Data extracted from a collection
%%
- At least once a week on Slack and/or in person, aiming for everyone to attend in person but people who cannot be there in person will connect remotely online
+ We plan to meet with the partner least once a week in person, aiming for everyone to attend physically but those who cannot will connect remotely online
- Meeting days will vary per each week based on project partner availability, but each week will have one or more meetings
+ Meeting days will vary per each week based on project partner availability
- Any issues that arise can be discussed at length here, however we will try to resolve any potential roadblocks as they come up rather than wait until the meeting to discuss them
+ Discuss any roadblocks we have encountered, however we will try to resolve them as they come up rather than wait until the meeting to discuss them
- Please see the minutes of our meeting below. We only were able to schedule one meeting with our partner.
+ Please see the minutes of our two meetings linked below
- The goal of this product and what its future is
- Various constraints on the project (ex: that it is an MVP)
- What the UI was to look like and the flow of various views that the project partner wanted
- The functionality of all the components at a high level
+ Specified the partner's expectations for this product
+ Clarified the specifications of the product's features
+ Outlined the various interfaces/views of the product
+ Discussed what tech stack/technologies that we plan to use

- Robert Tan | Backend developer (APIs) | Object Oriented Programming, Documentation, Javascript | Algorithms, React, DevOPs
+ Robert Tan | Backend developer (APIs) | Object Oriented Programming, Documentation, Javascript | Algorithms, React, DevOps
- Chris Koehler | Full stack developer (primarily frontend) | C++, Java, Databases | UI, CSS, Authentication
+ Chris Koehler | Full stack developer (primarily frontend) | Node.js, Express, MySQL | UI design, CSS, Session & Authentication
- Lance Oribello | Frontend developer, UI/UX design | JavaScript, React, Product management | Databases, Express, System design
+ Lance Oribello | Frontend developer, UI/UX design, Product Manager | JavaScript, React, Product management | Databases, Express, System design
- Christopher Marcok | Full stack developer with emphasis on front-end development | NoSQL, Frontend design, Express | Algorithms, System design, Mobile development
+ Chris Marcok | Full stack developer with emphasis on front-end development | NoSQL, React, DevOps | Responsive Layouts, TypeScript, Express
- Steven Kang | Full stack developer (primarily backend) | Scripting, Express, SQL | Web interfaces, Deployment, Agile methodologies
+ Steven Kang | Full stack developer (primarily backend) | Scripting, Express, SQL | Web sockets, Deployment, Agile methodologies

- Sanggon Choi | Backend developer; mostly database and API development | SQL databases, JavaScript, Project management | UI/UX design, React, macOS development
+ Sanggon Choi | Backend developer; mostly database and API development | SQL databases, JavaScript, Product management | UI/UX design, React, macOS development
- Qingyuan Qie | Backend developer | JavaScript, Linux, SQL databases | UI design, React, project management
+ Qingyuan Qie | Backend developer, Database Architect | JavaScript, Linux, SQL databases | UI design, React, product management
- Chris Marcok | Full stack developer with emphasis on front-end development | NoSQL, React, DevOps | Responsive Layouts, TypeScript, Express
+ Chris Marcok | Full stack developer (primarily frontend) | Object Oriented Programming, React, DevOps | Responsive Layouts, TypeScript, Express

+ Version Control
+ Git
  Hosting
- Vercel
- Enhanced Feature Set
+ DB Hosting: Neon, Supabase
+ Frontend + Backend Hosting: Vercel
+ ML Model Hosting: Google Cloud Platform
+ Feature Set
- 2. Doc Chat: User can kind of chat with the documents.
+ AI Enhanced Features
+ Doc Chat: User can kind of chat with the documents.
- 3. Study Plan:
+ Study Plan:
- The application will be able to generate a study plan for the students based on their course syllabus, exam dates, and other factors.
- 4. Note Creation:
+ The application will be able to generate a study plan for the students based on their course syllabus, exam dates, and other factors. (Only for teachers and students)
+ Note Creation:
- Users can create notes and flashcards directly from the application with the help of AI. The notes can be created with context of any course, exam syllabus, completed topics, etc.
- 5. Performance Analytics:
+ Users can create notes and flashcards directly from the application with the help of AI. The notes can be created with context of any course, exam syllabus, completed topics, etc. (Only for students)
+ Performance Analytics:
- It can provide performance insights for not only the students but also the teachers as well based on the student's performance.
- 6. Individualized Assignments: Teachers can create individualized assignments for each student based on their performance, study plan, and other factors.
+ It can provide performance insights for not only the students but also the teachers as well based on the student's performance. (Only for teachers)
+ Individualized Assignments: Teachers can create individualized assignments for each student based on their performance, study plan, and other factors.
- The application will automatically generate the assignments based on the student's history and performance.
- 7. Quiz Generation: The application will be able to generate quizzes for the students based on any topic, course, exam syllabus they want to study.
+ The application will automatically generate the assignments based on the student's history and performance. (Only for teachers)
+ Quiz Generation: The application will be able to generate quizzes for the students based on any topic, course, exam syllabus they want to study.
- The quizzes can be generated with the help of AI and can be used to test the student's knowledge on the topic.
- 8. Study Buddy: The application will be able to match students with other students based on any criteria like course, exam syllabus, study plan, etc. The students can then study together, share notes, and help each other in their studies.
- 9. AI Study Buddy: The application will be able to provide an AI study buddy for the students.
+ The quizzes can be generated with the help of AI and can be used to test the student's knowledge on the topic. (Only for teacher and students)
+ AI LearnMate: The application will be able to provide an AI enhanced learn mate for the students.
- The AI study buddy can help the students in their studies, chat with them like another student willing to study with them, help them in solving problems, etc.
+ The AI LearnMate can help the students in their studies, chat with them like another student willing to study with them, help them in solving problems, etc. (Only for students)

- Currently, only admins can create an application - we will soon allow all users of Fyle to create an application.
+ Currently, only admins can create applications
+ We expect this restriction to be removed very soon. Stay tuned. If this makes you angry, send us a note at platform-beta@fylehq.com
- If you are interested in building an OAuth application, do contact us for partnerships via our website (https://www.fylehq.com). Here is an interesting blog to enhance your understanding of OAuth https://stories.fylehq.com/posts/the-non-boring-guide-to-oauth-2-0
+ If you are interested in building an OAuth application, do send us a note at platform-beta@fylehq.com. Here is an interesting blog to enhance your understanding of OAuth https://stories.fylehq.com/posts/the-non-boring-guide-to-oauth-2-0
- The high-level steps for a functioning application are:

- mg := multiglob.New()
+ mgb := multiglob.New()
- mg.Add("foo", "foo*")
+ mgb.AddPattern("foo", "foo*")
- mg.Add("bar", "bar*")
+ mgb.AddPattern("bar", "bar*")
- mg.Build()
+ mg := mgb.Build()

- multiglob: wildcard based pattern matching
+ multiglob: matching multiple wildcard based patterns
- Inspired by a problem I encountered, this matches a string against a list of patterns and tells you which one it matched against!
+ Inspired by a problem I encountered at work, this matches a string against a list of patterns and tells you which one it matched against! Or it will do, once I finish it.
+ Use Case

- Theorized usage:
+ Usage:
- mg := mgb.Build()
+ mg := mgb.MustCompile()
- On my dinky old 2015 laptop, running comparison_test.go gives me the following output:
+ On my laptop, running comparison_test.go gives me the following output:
%%
### Exercise aim
As the exercise requires, copy out the data shown above word for word.

### Response to the exercise
- At least once a week on Slack and/or in person, aiming for everyone to attend in person but people who cannot be there in person will connect remotely online
+ We plan to meet with the partner least once a week in person, aiming for everyone to attend physically but those who cannot will connect remotely online
- Meeting days will vary per each week based on project partner availability, but each week will have one or more meetings
+ Meeting days will vary per each week based on project partner availability
- Any issues that arise can be discussed at length here, however we will try to resolve any potential roadblocks as they come up rather than wait until the meeting to discuss them
+ Discuss any roadblocks we have encountered, however we will try to resolve them as they come up rather than wait until the meeting to discuss them
- Please see the minutes of our meeting below. We only were able to schedule one meeting with our partner.
+ Please see the minutes of our two meetings linked below
- The goal of this product and what its future is
- Various constraints on the project (ex: that it is an MVP)
- What the UI was to look like and the flow of various views that the project partner wanted
- The functionality of all the components at a high level
+ Specified the partner's expectations for this product
+ Clarified the specifications of the product's features
+ Outlined the various interfaces/views of the product
+ Discussed what tech stack/technologies that we plan to use

- Robert Tan | Backend developer (APIs) | Object Oriented Programming, Documentation, Javascript | Algorithms, React, DevOPs
+ Robert Tan | Backend developer (APIs) | Object Oriented Programming, Documentation, Javascript | Algorithms, React, DevOps
- Chris Koehler | Full stack developer (primarily frontend) | C++, Java, Databases | UI, CSS, Authentication
+ Chris Koehler | Full stack developer (primarily frontend) | Node.js, Express, MySQL | UI design, CSS, Session & Authentication
- Lance Oribello | Frontend developer, UI/UX design | JavaScript, React, Product management | Databases, Express, System design
+ Lance Oribello | Frontend developer, UI/UX design, Product Manager | JavaScript, React, Product management | Databases, Express, System design
- Christopher Marcok | Full stack developer with emphasis on front-end development | NoSQL, Frontend design, Express | Algorithms, System design, Mobile development
+ Chris Marcok | Full stack developer with emphasis on front-end development | NoSQL, React, DevOps | Responsive Layouts, TypeScript, Express
- Steven Kang | Full stack developer (primarily backend) | Scripting, Express, SQL | Web interfaces, Deployment, Agile methodologies
+ Steven Kang | Full stack developer (primarily backend) | Scripting, Express, SQL | Web sockets, Deployment, Agile methodologies

- Sanggon Choi | Backend developer; mostly database and API development | SQL databases, JavaScript, Project management | UI/UX design, React, macOS development
+ Sanggon Choi | Backend developer; mostly database and API development | SQL databases, JavaScript, Product management | UI/UX design, React, macOS development
- Qingyuan Qie | Backend developer | JavaScript, Linux, SQL databases | UI design, React, project management
+ Qingyuan Qie | Backend developer, Database Architect | JavaScript, Linux, SQL databases | UI design, React, product management
- Chris Marcok | Full stack developer with emphasis on front-end development | NoSQL, React, DevOps | Responsive Layouts, TypeScript, Express
+ Chris Marcok | Full stack developer (primarily frontend) | Object Oriented Programming, React, DevOps | Responsive Layouts, TypeScript, Express

+ Version Control
+ Git
  Hosting
- Vercel
- Enhanced Feature Set
+ DB Hosting: Neon, Supabase
+ Frontend + Backend Hosting: Vercel
+ ML Model Hosting: Google Cloud Platform
+ Feature Set
- 2. Doc Chat: User can kind of chat with the documents.
+ AI Enhanced Features
+ Doc Chat: User can kind of chat with the documents.
- 3. Study Plan:
+ Study Plan:
- The application will be able to generate a study plan for the students based on their course syllabus, exam dates, and other factors.
- 4. Note Creation:
+ The application will be able to generate a study plan for the students based on their course syllabus, exam dates, and other factors. (Only for teachers and students)
+ Note Creation:
- Users can create notes and flashcards directly from the application with the help of AI. The notes can be created with context of any course, exam syllabus, completed topics, etc.
- 5. Performance Analytics:
+ Users can create notes and flashcards directly from the application with the help of AI. The notes can be created with context of any course, exam syllabus, completed topics, etc. (Only for students)
+ Performance Analytics:
- It can provide performance insights for not only the students but also the teachers as well based on the student's performance.
- 6. Individualized Assignments: Teachers can create individualized assignments for each student based on their performance, study plan, and other factors.
+ It can provide performance insights for not only the students but also the teachers as well based on the student's performance. (Only for teachers)
+ Individualized Assignments: Teachers can create individualized assignments for each student based on their performance, study plan, and other factors.
- The application will automatically generate the assignments based on the student's history and performance.
- 7. Quiz Generation: The application will be able to generate quizzes for the students based on any topic, course, exam syllabus they want to study.
+ The application will automatically generate the assignments based on the student's history and performance. (Only for teachers)
+ Quiz Generation: The application will be able to generate quizzes for the students based on any topic, course, exam syllabus they want to study.
- The quizzes can be generated with the help of AI and can be used to test the student's knowledge on the topic.
- 8. Study Buddy: The application will be able to match students with other students based on any criteria like course, exam syllabus, study plan, etc. The students can then study together, share notes, and help each other in their studies.
- 9. AI Study Buddy: The application will be able to provide an AI study buddy for the students.
+ The quizzes can be generated with the help of AI and can be used to test the student's knowledge on the topic. (Only for teacher and students)
+ AI LearnMate: The application will be able to provide an AI enhanced learn mate for the students.
- The AI study buddy can help the students in their studies, chat with them like another student willing to study with them, help them in solving problems, etc.
+ The AI LearnMate can help the students in their studies, chat with them like another student willing to study with them, help them in solving problems, etc. (Only for students)

- Currently, only admins can create an application - we will soon allow all users of Fyle to create an application.
+ Currently, only admins can create applications
+ We expect this restriction to be removed very soon. Stay tuned. If this makes you angry, send us a note at platform-beta@fylehq.com
- If you are interested in building an OAuth application, do contact us for partnerships via our website (https://www.fylehq.com). Here is an interesting blog to enhance your understanding of OAuth https://stories.fylehq.com/posts/the-non-boring-guide-to-oauth-2-0
+ If you are interested in building an OAuth application, do send us a note at platform-beta@fylehq.com. Here is an interesting blog to enhance your understanding of OAuth https://stories.fylehq.com/posts/the-non-boring-guide-to-oauth-2-0
- The high-level steps for a functioning application are:

- mg := multiglob.New()
+ mgb := multiglob.New()
- mg.Add("foo", "foo*")
+ mgb.AddPattern("foo", "foo*")
- mg.Add("bar", "bar*")
+ mgb.AddPattern("bar", "bar*")
- mg.Build()
+ mg := mgb.Build()

- multiglob: wildcard based pattern matching
+ multiglob: matching multiple wildcard based patterns
- Inspired by a problem I encountered, this matches a string against a list of patterns and tells you which one it matched against!
+ Inspired by a problem I encountered at work, this matches a string against a list of patterns and tells you which one it matched against! Or it will do, once I finish it.
+ Use Case

- Theorized usage:
+ Usage:
- mg := mgb.Build()
+ mg := mgb.MustCompile()
- On my dinky old 2015 laptop, running comparison_test.go gives me the following output:
+ On my laptop, running comparison_test.go gives me the following output:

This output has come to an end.